Es existiert kein ökonomisch „richtiges“ Niveau der Lohnquote, es gibt allerdings gute wirtschafts- und verteilungspolitische Gründe, einem Anstieg der Lohnquote das Wort zu reden. Wie bei allen Verteilungsfragen ist die Frage, ob die Höhe der Lohnquote angemessen ist, politisch umstritten. Im Rahmen der Konsensorientierung der österreichischen Sozialpartnerschaft wurde eine stabile Lohnquote als Kernelement der kollektivvertraglichen Lohnpolitik akkordiert. Darauf bezog sich auch die sogenannte „Benya-Formel“, die eine Lohnleitlinie darstellt. Steigen die Nominallöhne im Ausmaß der Inflation plus des (mittelfristigen) gesamtwirtschaftlichen Produktivitätswachstums, dann verändert sich das Verhältnis von Arbeitseinkommen zu Kapitaleinkommen über den Konjunkturzyklus betrachtet nicht. Dies impliziert, dass der Anstieg der Löhne auf die Kosten der Unternehmen und damit die Exportnachfrage im gleichen Maß Rücksicht nimmt wie auf die Einkommen der Beschäftigten und damit die Konsumnachfrage.

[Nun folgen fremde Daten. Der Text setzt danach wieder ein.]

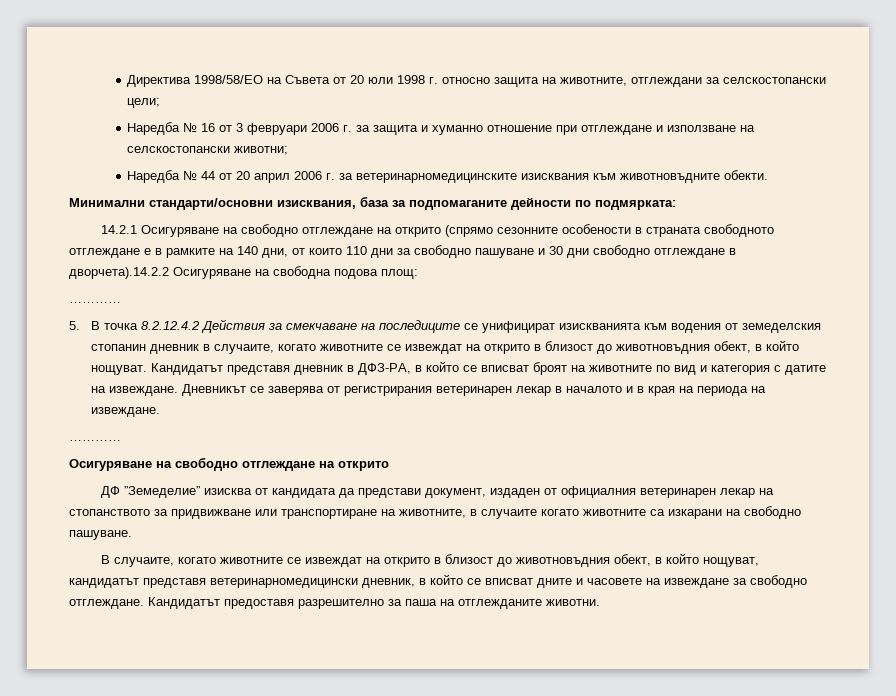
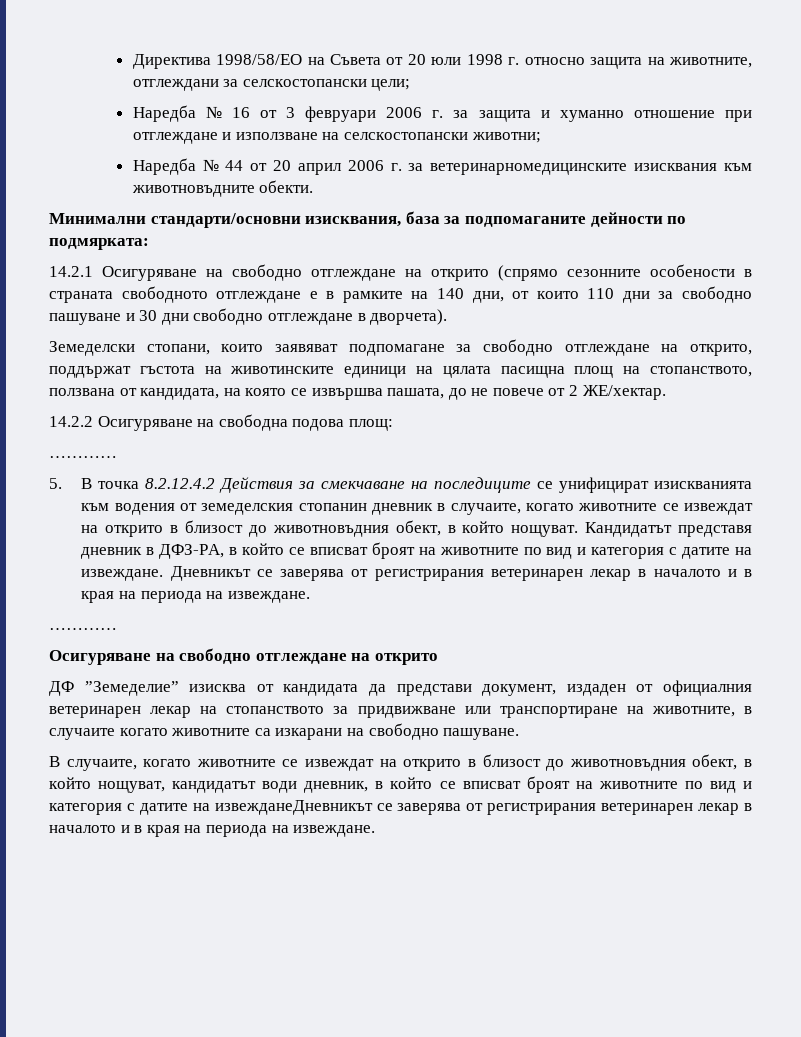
- 14.2.1 Осигуряване на свободно отглеждане на открито (спрямо сезонните особености в страната свободното отглеждане е в рамките на 140 дни, от които 110 дни за свободно пашуване и 30 дни свободно отглеждане в дворчета).14.2.2 Осигуряване на свободна подова площ:
+ 14.2.1 Осигуряване на свободно отглеждане на открито (спрямо сезонните особености в страната свободното отглеждане е в рамките на 140 дни, от които 110 дни за свободно пашуване и 30 дни свободно отглеждане в дворчета).
+ Земеделски стопани, които заявяват подпомагане за свободно отглеждане на открито, поддържат гъстота на животинските единици на цялата пасищна площ на стопанството, ползвана от кандидата, на която се извършва пашата, до не повече от 2 ЖЕ/хектар.
+ 14.2.2 Осигуряване на свободна подова площ:
- В случаите, когато животните се извеждат на открито в близост до животновъдния обект, в който нощуват, кандидатът представя ветеринарномедицински дневник, в който се вписват дните и часовете на извеждане за свободно отглеждане. Кандидатът предоставя разрешително за паша на отглежданите животни.
+ В случаите, когато животните се извеждат на открито в близост до животновъдния обект, в който нощуват, кандидатът води дневник, в който се вписват броят на животните по вид и категория с датите на извежданеДневникът се заверява от регистрирания ветеринарен лекар в началото и в края на периода на извеждане.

Die Lohnquote ist in den letzten vier Jahrzehnten markant zurückgegangen, damit hat sich die Einkommensverteilung zulasten der unselbstständig Erwerbstätigen verschoben. Diese Abweichung von der „Benya-Formel“ war überwiegend das Ergebnis steigender Arbeitslosigkeit (die die Verhandlungsmacht bei Kollektivverträgen beeinflusst) und des Anstiegs der Vermögenseinkommen (über die im Rahmen der Kollektivverträge nicht verhandelt wird). In den letzten 20 Jahren wies zudem der Export besonders kräftiges Wachstum auf, während die Konsumnachfrage nur verhalten stieg, was auch in einem strukturellen Überschuss der Leistungsbilanz zum Ausdruck kommt. Deshalb könnte aus makroökonomischen Gründen und um einen Beitrag zur Verbesserung der Einkommensverteilung zu leisten, mittelfristig ein Anstieg der Lohnquote angestrebt werden.

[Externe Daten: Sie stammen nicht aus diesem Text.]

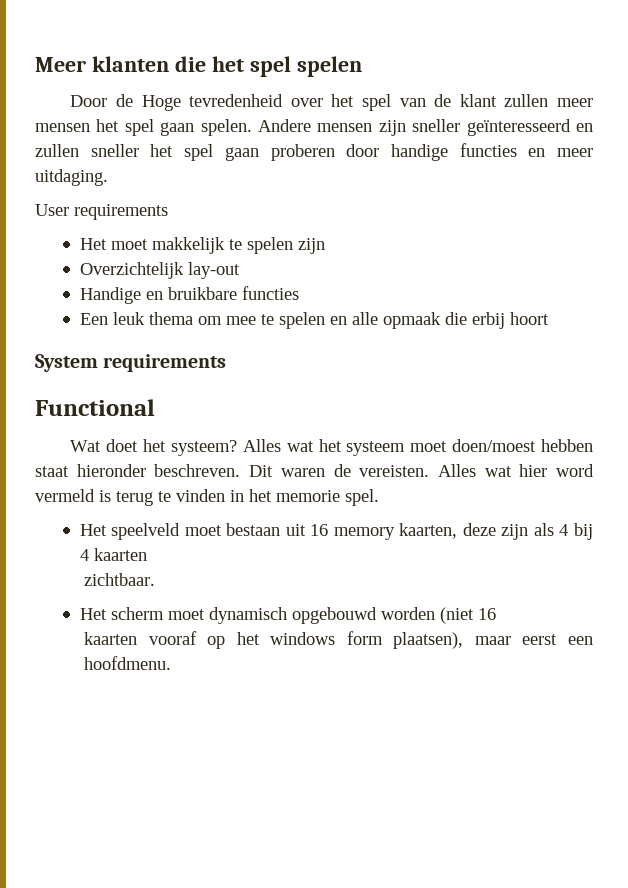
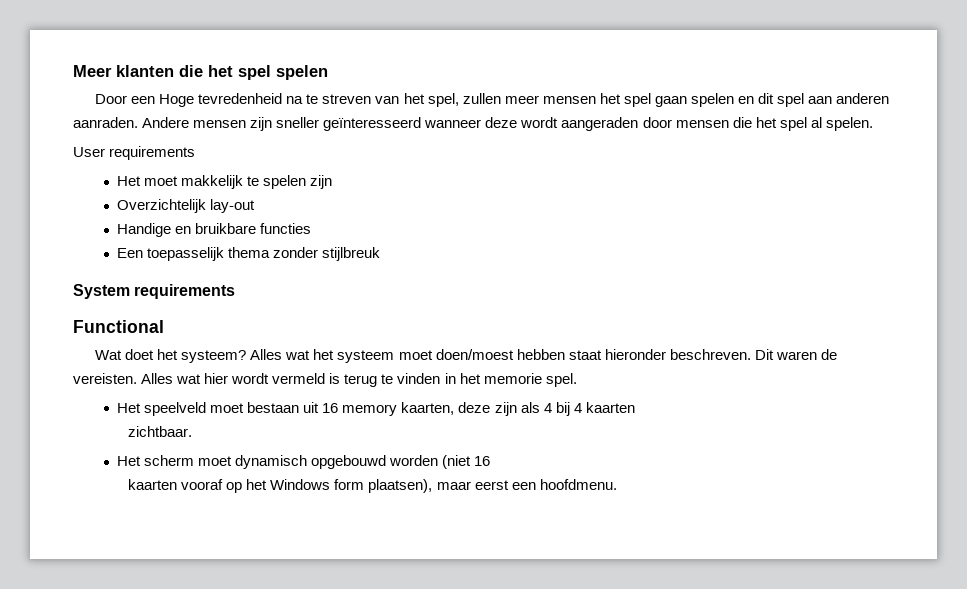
- Door de Hoge tevredenheid over het spel van de klant zullen meer mensen het spel gaan spelen.
+ Door een Hoge tevredenheid na te streven van het spel, zullen meer mensen het spel gaan spelen en dit spel aan anderen aanraden.
- Andere mensen zijn sneller geïnteresseerd en zullen sneller het spel gaan proberen door handige functies en meer uitdaging.
+ Andere mensen zijn sneller geïnteresseerd wanneer deze wordt aangeraden door mensen die het spel al spelen.
- Een leuk thema om mee te spelen en alle opmaak die erbij hoort
+ Een toepasselijk thema zonder stijlbreuk
- Alles wat hier word vermeld is terug te vinden in het memorie spel.
+ Alles wat hier wordt vermeld is terug te vinden in het memorie spel.
- kaarten vooraf op het windows form plaatsen), maar eerst een hoofdmenu.
+ kaarten vooraf op het Windows form plaatsen), maar eerst een hoofdmenu.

Aus den Überlegungen zu den Ursachen des Rückgangs ergeben sich vier Maßnahmen, um einen Anstieg der Lohnquote zu erreichen:

  • Vollbeschäftigung und starken Sozialstaat als zentrale Ziele der Wirtschaftspolitik verankern: Leichte allgemeine Arbeitskräfteknappheit und soziale Sicherheit verschieben die Machtverhältnisse zugunsten der arbeitenden Bevölkerung und stärken ihre Ansprüche an das Inlandsprodukt.
  • Kollektivvertragliche Lohnpolitik: Ermöglicht eine solidarische Lohnpolitik über Branchen hinweg und dient als makroökonomisches Steuerungsinstrument zur Erreichung gesellschaftlicher Ziele.
  • Aktive wirtschafts- und sozialpolitische Gestaltung der Globalisierung: Internationaler Handel auf Basis einer starken Absicherung von Arbeits-und Sozialstandards, fairen Austauschs zwischen Industrie- und in Entwicklung befindlichen Ländern sowie gerechter Verteilung der Globalisierungsgewinne kann einen Beitrag zu weltweitem Wohlstand schaffen.
  • Eindämmung der Finanzmärkte und Zurückdrängung der Finanzeinkommensansprüche: Ein höherer Anteil der Arbeitseinkommen am Inlandsprodukt kann primär bei einer Verringerung des Anteils der Finanzeinkommen erreicht werden. Das verlangt nach strikter Regulierung und Besteuerung des Finanzsektors.

Zusätzlich zum wirtschaftspolitischen Ziel, mittelfristig wieder einen Anstieg der Lohnquote zu erreichen, soll verstärkt über kollektive Formen der Kapitalbeteiligung nachgedacht werden. Sie würden für die arbeitende Bevölkerung einen Anteil an Kapitalbestand und den Kapitalerträgen ermöglichen.